The LURB amendments will amend the Habitats Regulations and will have to get through Parliament to become law. If that process is completed lawfully then the Government will only be susceptible to Judicial Review if they make decisions in respect of that new legislation which are wrong or unreasonable.
During this period of continued uncertainty, developers (and landowners with their own development aspirations) who wish to bring forward projects may conclude that securing private credit deals is the best option. This is an alternative to speculating on political outcomes and whether or not the new regime is a more cost effective solution than the existing one.
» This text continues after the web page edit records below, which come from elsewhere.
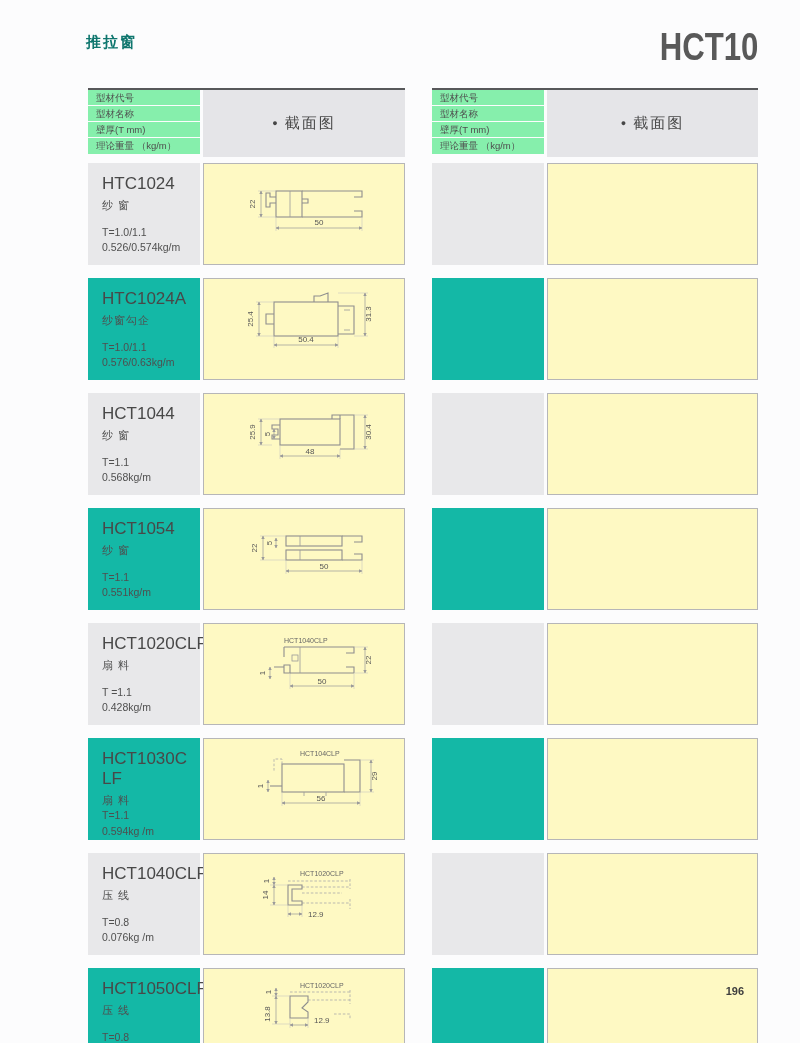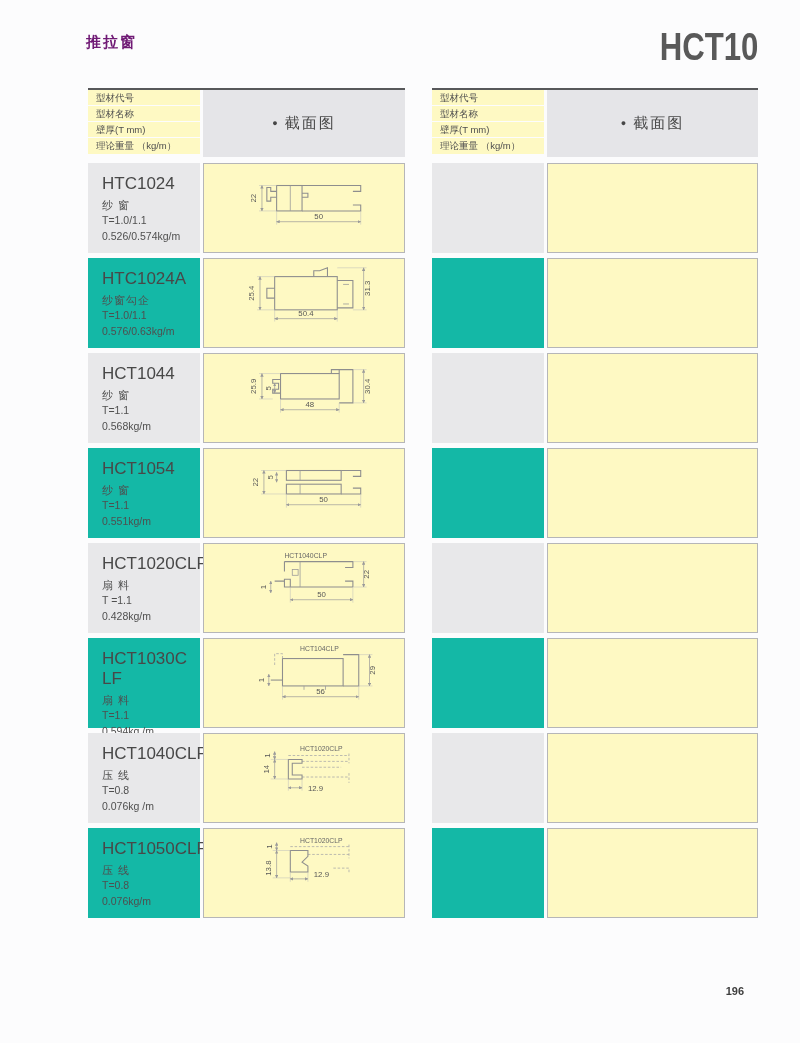"推拉窗" .page-title { color: #701a75 -> #0f766e }
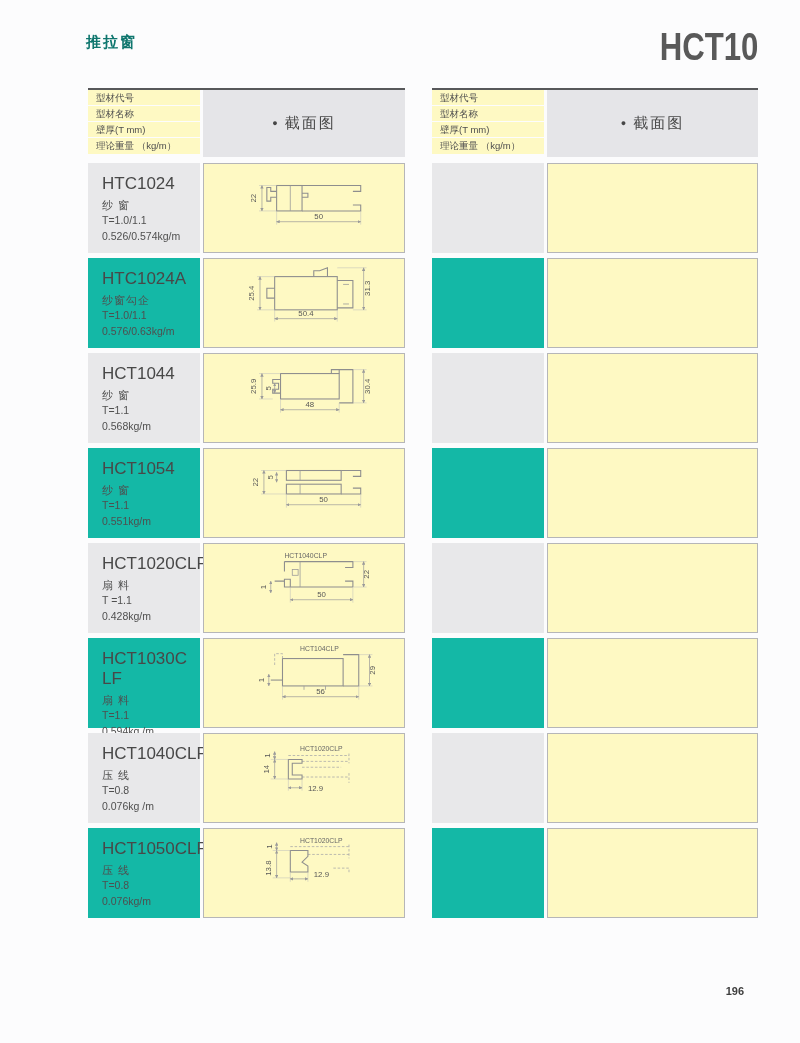"型材代号" .phl { background: #fef9c3 -> #86efac }
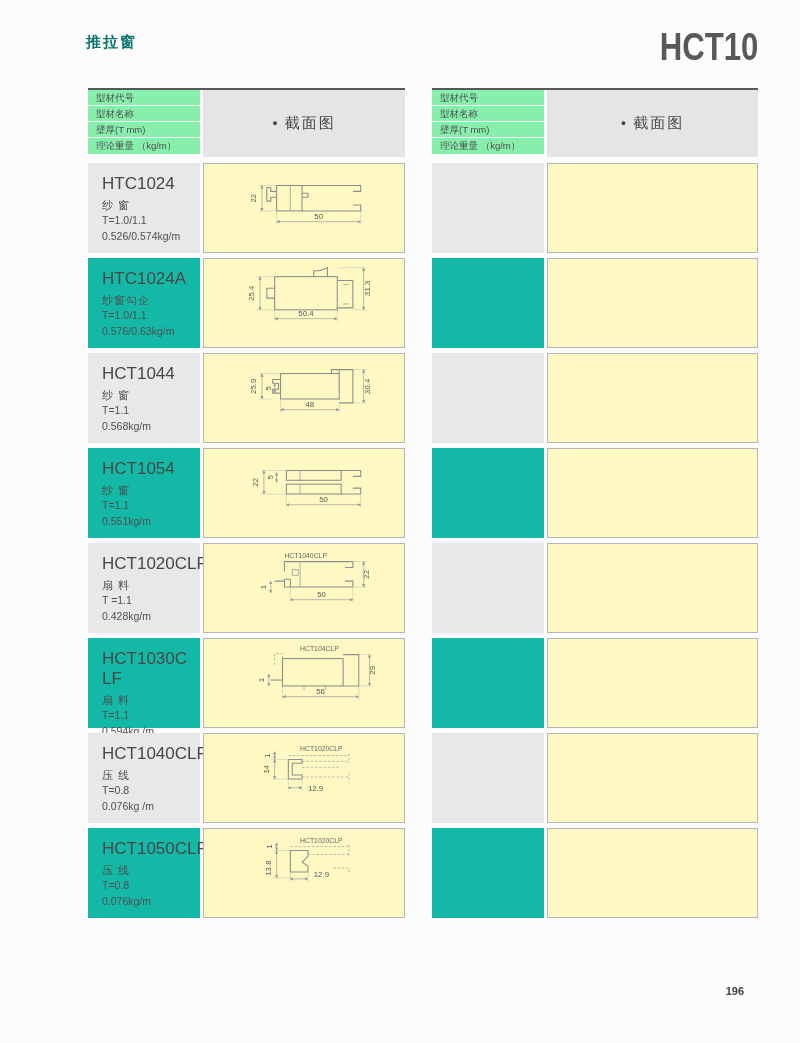"HTC1024" .prow { height: 90px -> 102px; margin-bottom: 5px -> 13px }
The Government suggests a variety of alternative strategies to tackle the problem, including increased funding for Natural England’s Nutrient Mitigation Scheme and the use of catchment scale schemes and Protected Site Strategies, meaning there will still be an important role for landowners in providing nutrient mitigation solutions if the amendments become law.
The Government has announced a package of measures to combat the problem of nutrient pollution including the expansion of the Nutrient Mitigation Scheme as set out above and the implementation of Protected Site Strategies.
Water companies are also being encouraged to actively consider nature based solutions to treat wastewater as well as the statutory 2030 upgrades. A catchment permitting approach will be allowed so water companies will be judged on the collective performance of all wastewater treatment plants. This would, in theory, allow some wastewater treatment plants to discharge at levels above the accepted limit if other plants were over achieving.
The GOV.UK announcement refers to £225 million of funding to reduce runoff from agriculture which will be policed by 4,000 inspections each year to ensure water pollution is minimised.
The LURB amendments will have no effect beyond 2030 which is the deadline for the upgrading of wastewater treatment works in designated catchment areas. My back of an envelope calculations estimate that if those upgrades are achieved then the requirement for nutrient credits would roughly halve. The pressure is on the water industry to improve infrastructure but funding has also been made available to enable other sectors to reduce their impact on protected sites.
The Government have previously stated that they intend to “crowd in” private schemes rather than crowd them out and allowing the private credit market to be one of the mitigation solutions would achieve that goal.